# WHAT YOU SHOULD DO
Exactly retype the opening line of the entries and every line after it, ending with the line that contains "customer number: VGC698 -> VGC968". Skip all pictures.

# DATA EXTRACT

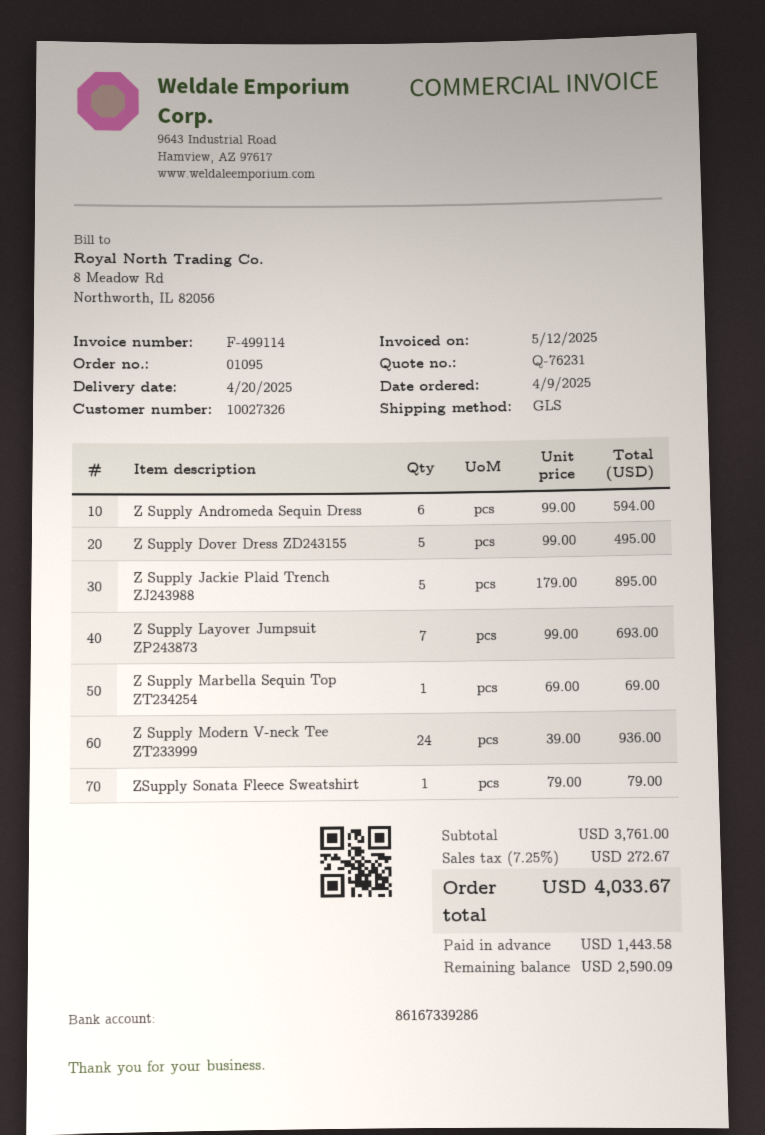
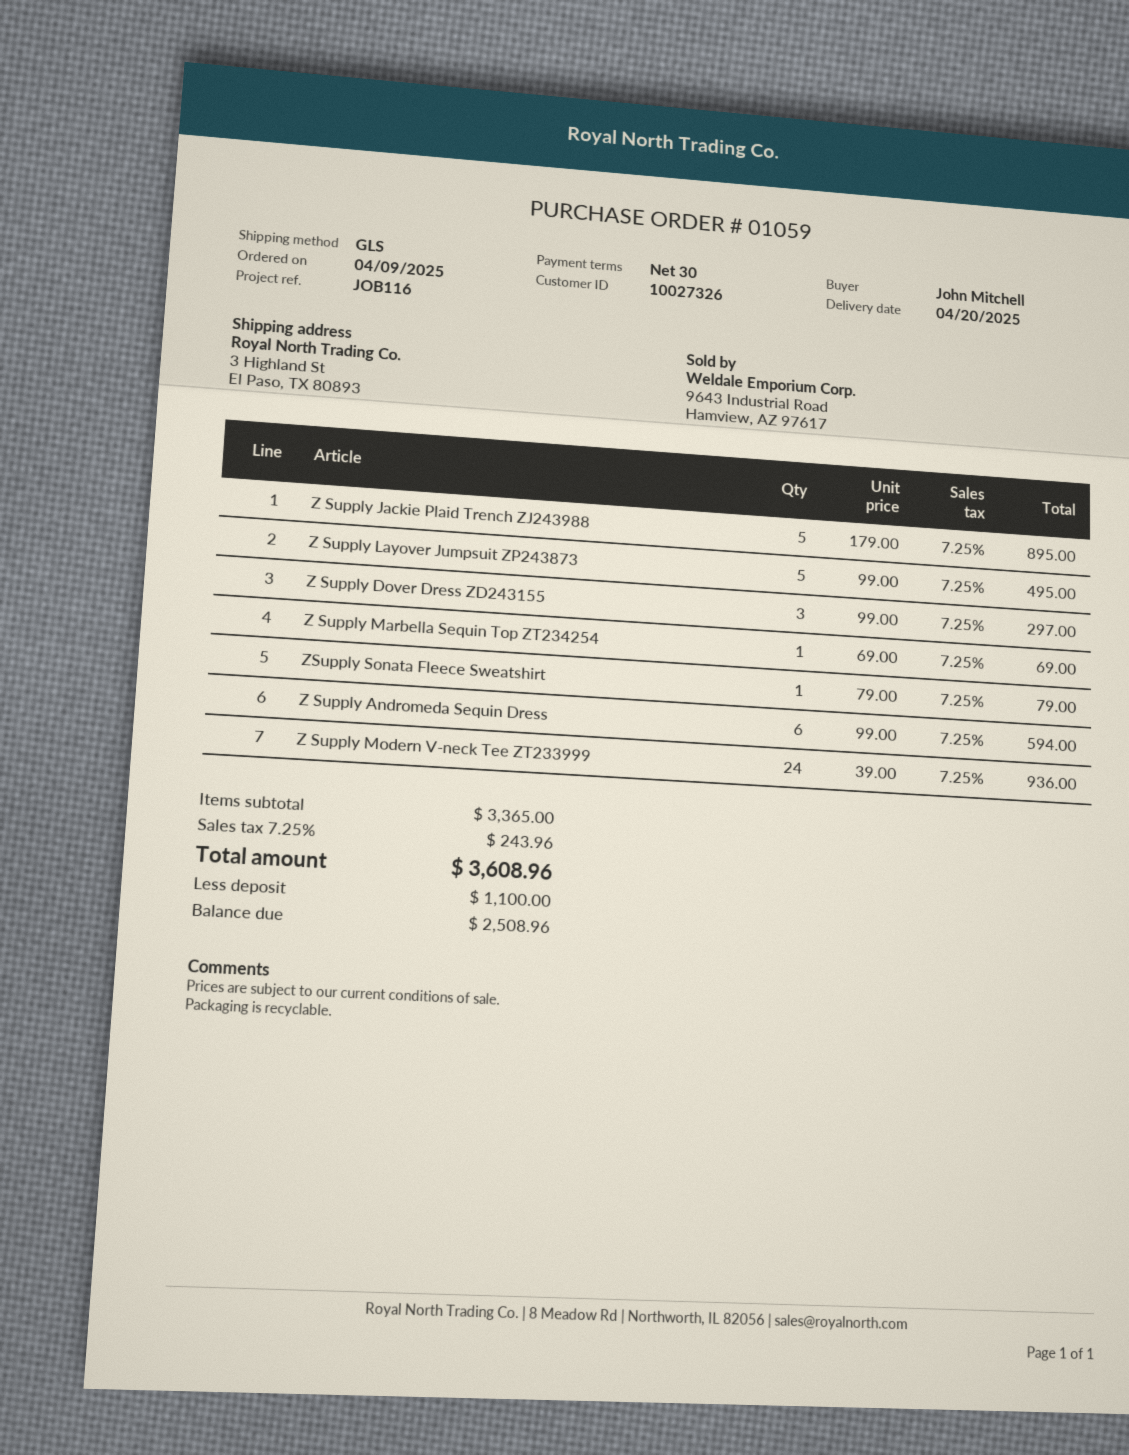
order number: 01095 -> 01059
Z Supply Dover Dress ZD243155: 5 x 99.00 = 495.00 -> 3 x 99.00 = 297.00
Z Supply Layover Jumpsuit ZP243873: 7 x 99.00 = 693.00 -> 5 x 99.00 = 495.00
subtotal: 3761.00 -> 3365.00
tax: 7.25% = 272.67 -> 7.25% = 243.96
total: 4033.67 -> 3608.96
deposit: 1443.58 -> 1100.00
balance: 2590.09 -> 2508.96

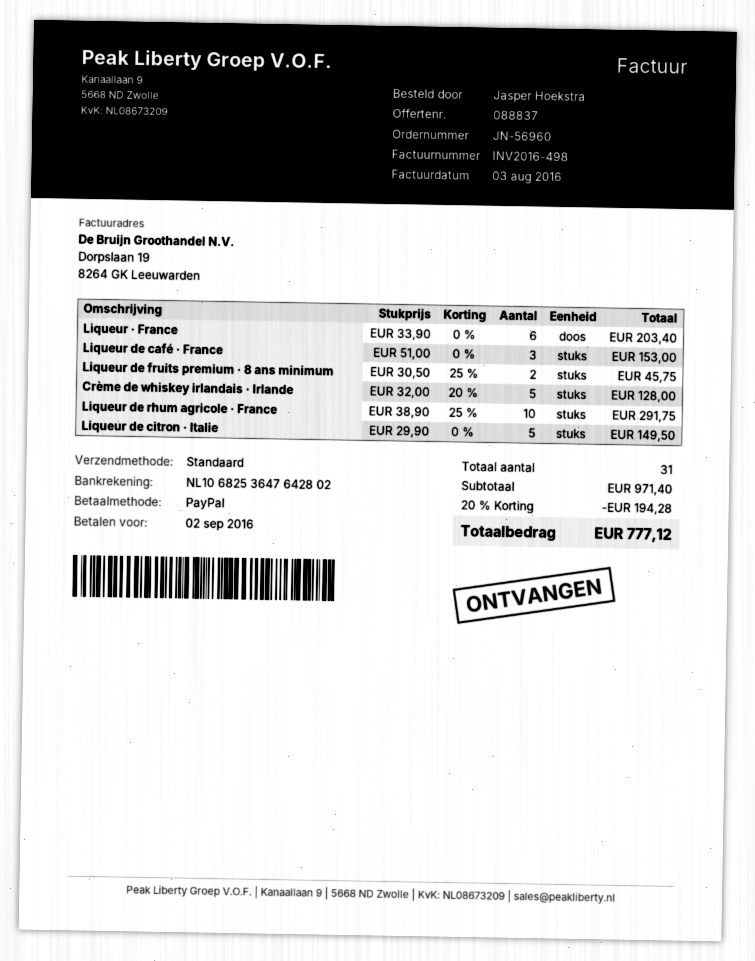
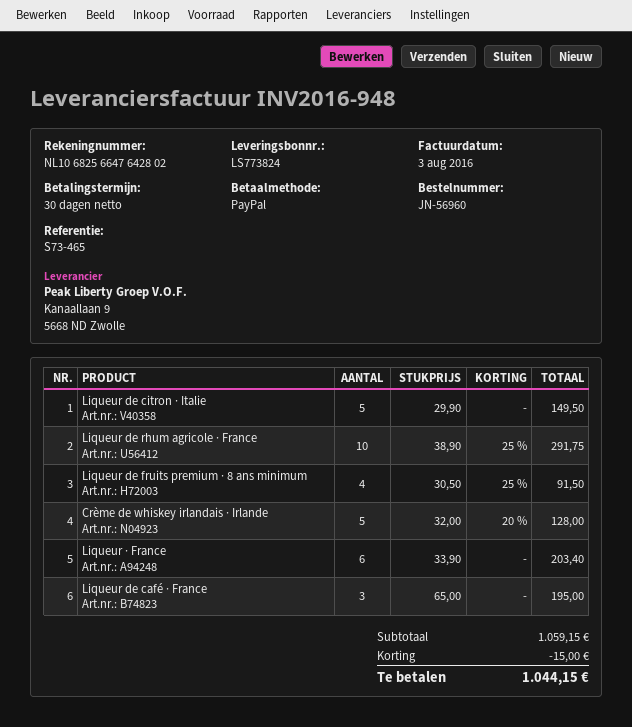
invoice number: INV2016-498 -> INV2016-948
bank account: NL1068253647642802 -> NL1068256647642802
Liqueur de café · France: 3 x 51.00 = 153.00 -> 3 x 65.00 = 195.00
Liqueur de fruits premium · 8 ans minimum: 2 x 30.50 - 25% = 45.75 -> 4 x 30.50 - 25% = 91.50
subtotal: 971.40 -> 1059.15
discount: 194.28 -> 15.00
total: 777.12 -> 1044.15

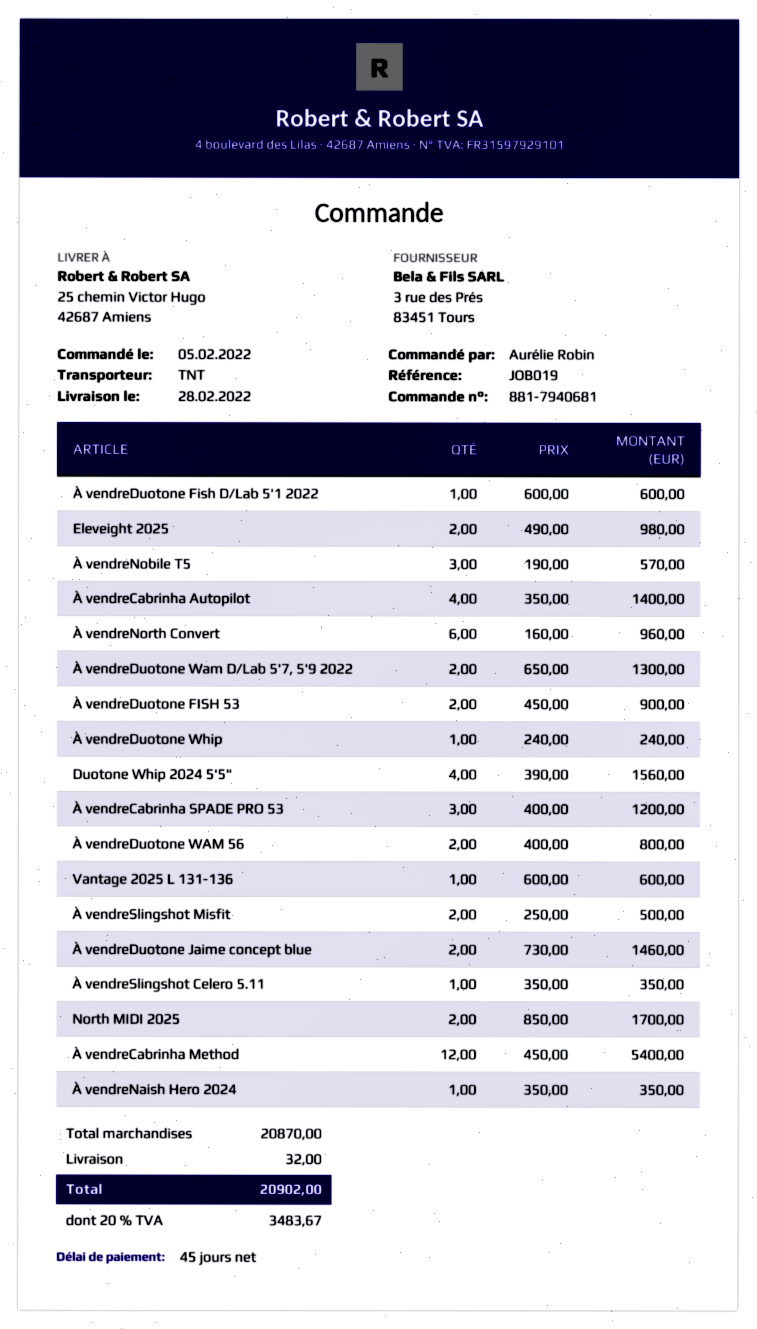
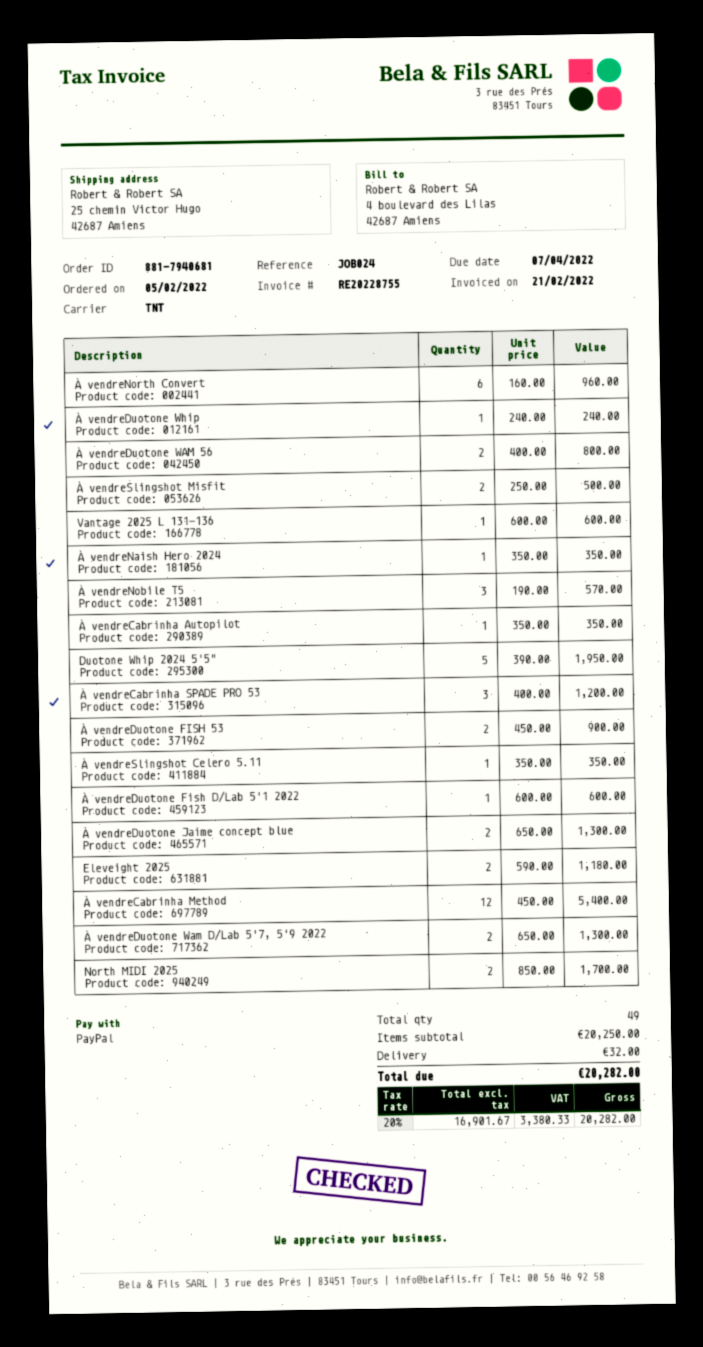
reference: JOB019 -> JOB024
Eleveight 2025: 2 x 490.00 = 980.00 -> 2 x 590.00 = 1180.00
À vendreCabrinha Autopilot: 4 x 350.00 = 1400.00 -> 1 x 350.00 = 350.00
Duotone Whip 2024 5'5": 4 x 390.00 = 1560.00 -> 5 x 390.00 = 1950.00
À vendreDuotone Jaime concept blue: 2 x 730.00 = 1460.00 -> 2 x 650.00 = 1300.00
subtotal: 20870.00 -> 20250.00
tax: 20% = 3483.67 -> 20% = 3380.33
total: 20902.00 -> 20282.00

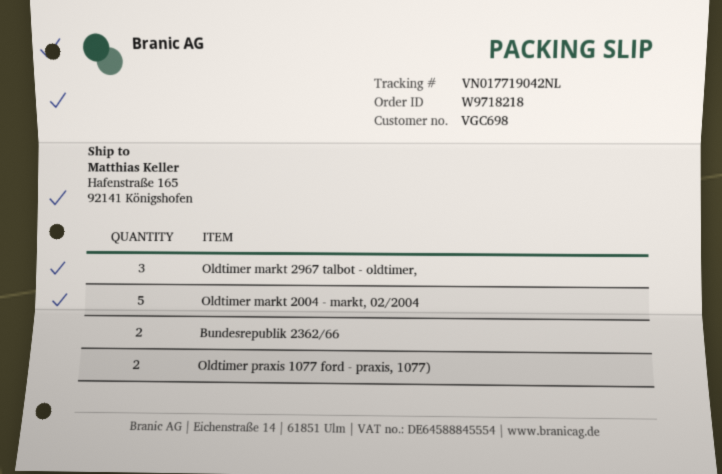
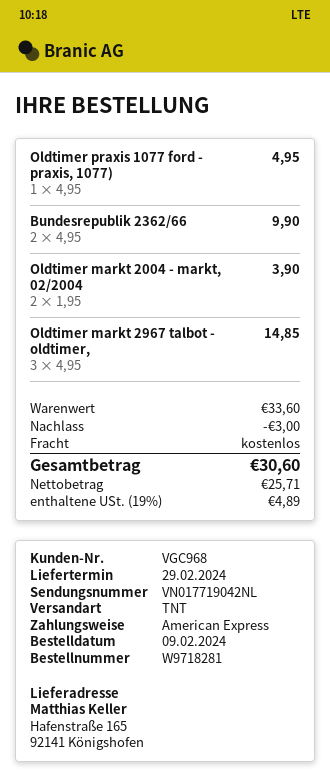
order number: W9718218 -> W9718281
customer number: VGC698 -> VGC968
Oldtimer markt 2004 - markt, 02/2004: 5 -> 2
Oldtimer praxis 1077 ford - praxis, 1077): 2 -> 1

# RESPONSE
order number: 01095 -> 01059
Z Supply Dover Dress ZD243155: 5 x 99.00 = 495.00 -> 3 x 99.00 = 297.00
Z Supply Layover Jumpsuit ZP243873: 7 x 99.00 = 693.00 -> 5 x 99.00 = 495.00
subtotal: 3761.00 -> 3365.00
tax: 7.25% = 272.67 -> 7.25% = 243.96
total: 4033.67 -> 3608.96
deposit: 1443.58 -> 1100.00
balance: 2590.09 -> 2508.96

invoice number: INV2016-498 -> INV2016-948
bank account: NL1068253647642802 -> NL1068256647642802
Liqueur de café · France: 3 x 51.00 = 153.00 -> 3 x 65.00 = 195.00
Liqueur de fruits premium · 8 ans minimum: 2 x 30.50 - 25% = 45.75 -> 4 x 30.50 - 25% = 91.50
subtotal: 971.40 -> 1059.15
discount: 194.28 -> 15.00
total: 777.12 -> 1044.15

reference: JOB019 -> JOB024
Eleveight 2025: 2 x 490.00 = 980.00 -> 2 x 590.00 = 1180.00
À vendreCabrinha Autopilot: 4 x 350.00 = 1400.00 -> 1 x 350.00 = 350.00
Duotone Whip 2024 5'5": 4 x 390.00 = 1560.00 -> 5 x 390.00 = 1950.00
À vendreDuotone Jaime concept blue: 2 x 730.00 = 1460.00 -> 2 x 650.00 = 1300.00
subtotal: 20870.00 -> 20250.00
tax: 20% = 3483.67 -> 20% = 3380.33
total: 20902.00 -> 20282.00

order number: W9718218 -> W9718281
customer number: VGC698 -> VGC968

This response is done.